For the listing below, report all lines that hold the word "Select".

((

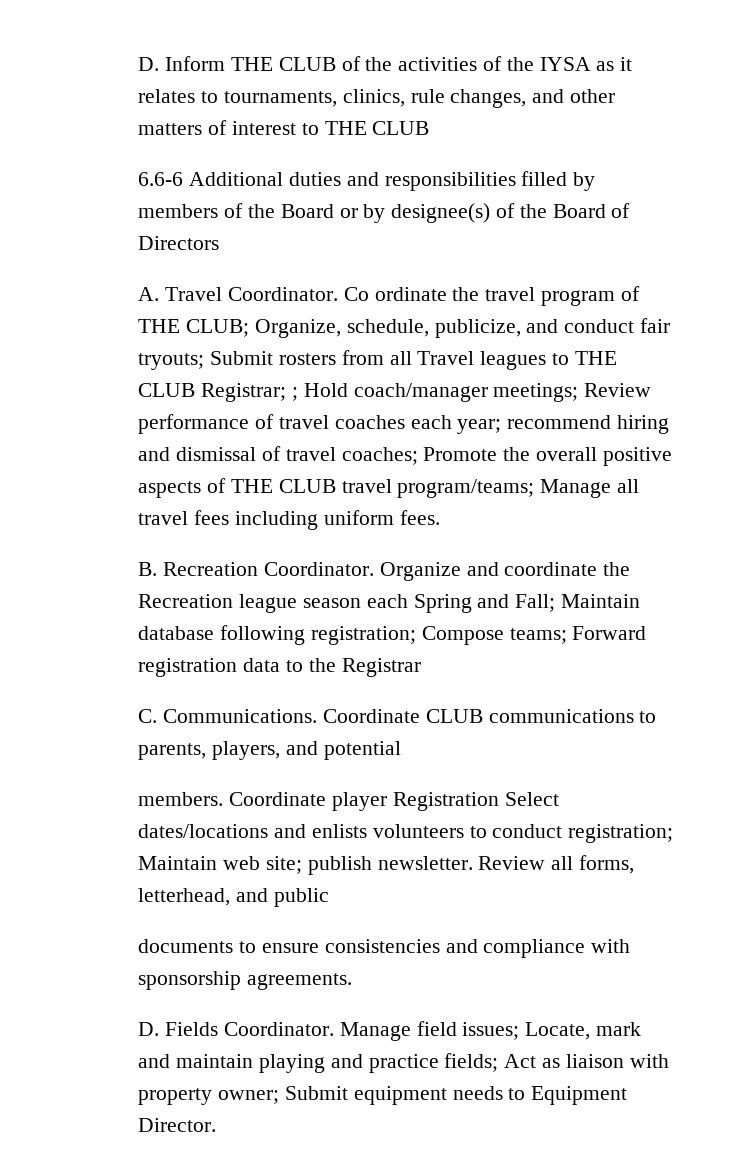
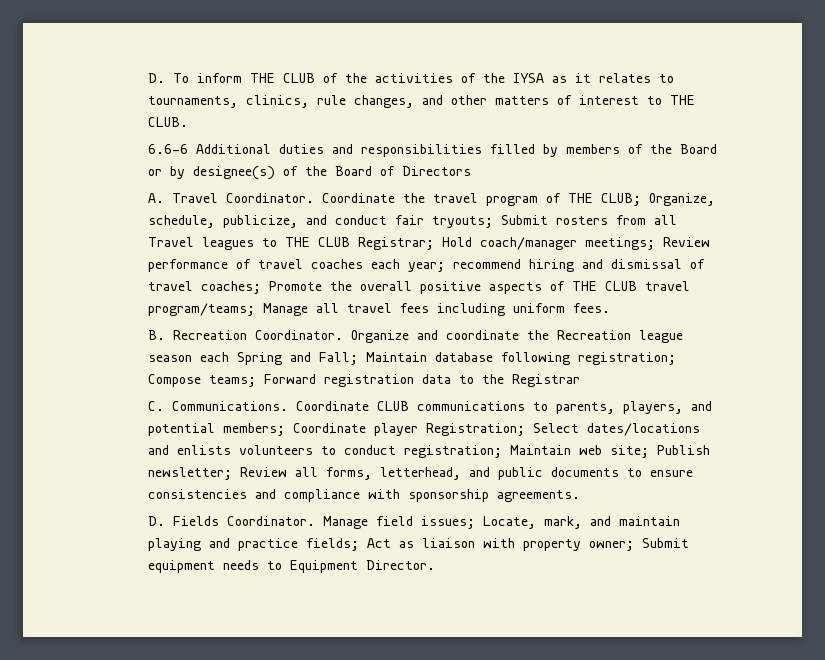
- D. Inform THE CLUB of the activities of the IYSA as it relates to tournaments, clinics, rule changes, and other matters of interest to THE CLUB
+ D. To inform THE CLUB of the activities of the IYSA as it relates to tournaments, clinics, rule changes, and other matters of interest to THE CLUB.
- Co ordinate the travel program of THE CLUB; Organize, schedule, publicize, and conduct fair tryouts; Submit rosters from all Travel leagues to THE CLUB Registrar; ; Hold coach/manager meetings; Review performance of travel coaches each year; recommend hiring and dismissal of travel coaches; Promote the overall positive aspects of THE CLUB travel program/teams; Manage all travel fees including uniform fees.
+ Coordinate the travel program of THE CLUB; Organize, schedule, publicize, and conduct fair tryouts; Submit rosters from all Travel leagues to THE CLUB Registrar; Hold coach/manager meetings; Review performance of travel coaches each year; recommend hiring and dismissal of travel coaches; Promote the overall positive aspects of THE CLUB travel program/teams; Manage all travel fees including uniform fees.
- Coordinate CLUB communications to parents, players, and potential
- members. Coordinate player Registration Select dates/locations and enlists volunteers to conduct registration; Maintain web site; publish newsletter. Review all forms, letterhead, and public
- documents to ensure consistencies and compliance with sponsorship agreements.
+ Coordinate CLUB communications to parents, players, and potential members; Coordinate player Registration; Select dates/locations and enlists volunteers to conduct registration; Maintain web site; Publish newsletter; Review all forms, letterhead, and public documents to ensure consistencies and compliance with sponsorship agreements.
- Manage field issues; Locate, mark and maintain playing and practice fields; Act as liaison with property owner; Submit equipment needs to Equipment Director.
+ Manage field issues; Locate, mark, and maintain playing and practice fields; Act as liaison with property owner; Submit equipment needs to Equipment Director.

))

YOUR SOLUTION:
- members. Coordinate player Registration Select dates/locations and enlists volunteers to conduct registration; Maintain web site; publish newsletter. Review all forms, letterhead, and public
+ Coordinate CLUB communications to parents, players, and potential members; Coordinate player Registration; Select dates/locations and enlists volunteers to conduct registration; Maintain web site; Publish newsletter; Review all forms, letterhead, and public documents to ensure consistencies and compliance with sponsorship agreements.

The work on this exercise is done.